Brief:
Give back only the lines in the records below from the one with "[512,300,582,330] $1550 ->" to the one with "[169,614,479,638] Actualizado: 23/7/2026", both inclusive, word for word.

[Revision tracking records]
------------------------------------------------------------
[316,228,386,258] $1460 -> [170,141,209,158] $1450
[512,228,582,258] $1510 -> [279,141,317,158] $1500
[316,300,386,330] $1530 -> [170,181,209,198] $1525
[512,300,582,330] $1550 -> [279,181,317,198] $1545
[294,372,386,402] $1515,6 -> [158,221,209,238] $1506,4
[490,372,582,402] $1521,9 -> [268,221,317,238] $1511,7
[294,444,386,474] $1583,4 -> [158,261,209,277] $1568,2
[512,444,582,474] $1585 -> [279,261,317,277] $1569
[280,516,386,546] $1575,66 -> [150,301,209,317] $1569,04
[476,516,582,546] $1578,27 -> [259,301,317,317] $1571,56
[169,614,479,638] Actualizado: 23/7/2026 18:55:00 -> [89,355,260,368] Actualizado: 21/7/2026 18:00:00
------------------------------------------------------------
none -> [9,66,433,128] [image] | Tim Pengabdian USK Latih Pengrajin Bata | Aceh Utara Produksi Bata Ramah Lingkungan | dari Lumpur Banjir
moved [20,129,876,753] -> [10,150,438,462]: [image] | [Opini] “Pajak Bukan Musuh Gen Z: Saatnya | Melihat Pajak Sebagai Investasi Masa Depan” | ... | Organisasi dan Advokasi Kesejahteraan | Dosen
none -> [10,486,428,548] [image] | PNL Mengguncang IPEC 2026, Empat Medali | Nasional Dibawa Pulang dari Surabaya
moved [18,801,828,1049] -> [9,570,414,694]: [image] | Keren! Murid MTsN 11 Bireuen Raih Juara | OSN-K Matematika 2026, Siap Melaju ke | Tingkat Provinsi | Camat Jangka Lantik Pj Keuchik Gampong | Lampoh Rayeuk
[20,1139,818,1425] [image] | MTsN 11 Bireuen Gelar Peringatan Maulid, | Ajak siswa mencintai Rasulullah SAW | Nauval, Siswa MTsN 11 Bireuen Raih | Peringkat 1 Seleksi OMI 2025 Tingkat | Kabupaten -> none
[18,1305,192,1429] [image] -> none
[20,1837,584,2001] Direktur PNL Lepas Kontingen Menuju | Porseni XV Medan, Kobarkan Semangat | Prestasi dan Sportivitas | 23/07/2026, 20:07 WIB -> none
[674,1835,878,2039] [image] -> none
------------------------------------------------------------
Result for this task:
[512,300,582,330] $1550 -> [279,181,317,198] $1545
[294,372,386,402] $1515,6 -> [158,221,209,238] $1506,4
[490,372,582,402] $1521,9 -> [268,221,317,238] $1511,7
[294,444,386,474] $1583,4 -> [158,261,209,277] $1568,2
[512,444,582,474] $1585 -> [279,261,317,277] $1569
[280,516,386,546] $1575,66 -> [150,301,209,317] $1569,04
[476,516,582,546] $1578,27 -> [259,301,317,317] $1571,56
[169,614,479,638] Actualizado: 23/7/2026 18:55:00 -> [89,355,260,368] Actualizado: 21/7/2026 18:00:00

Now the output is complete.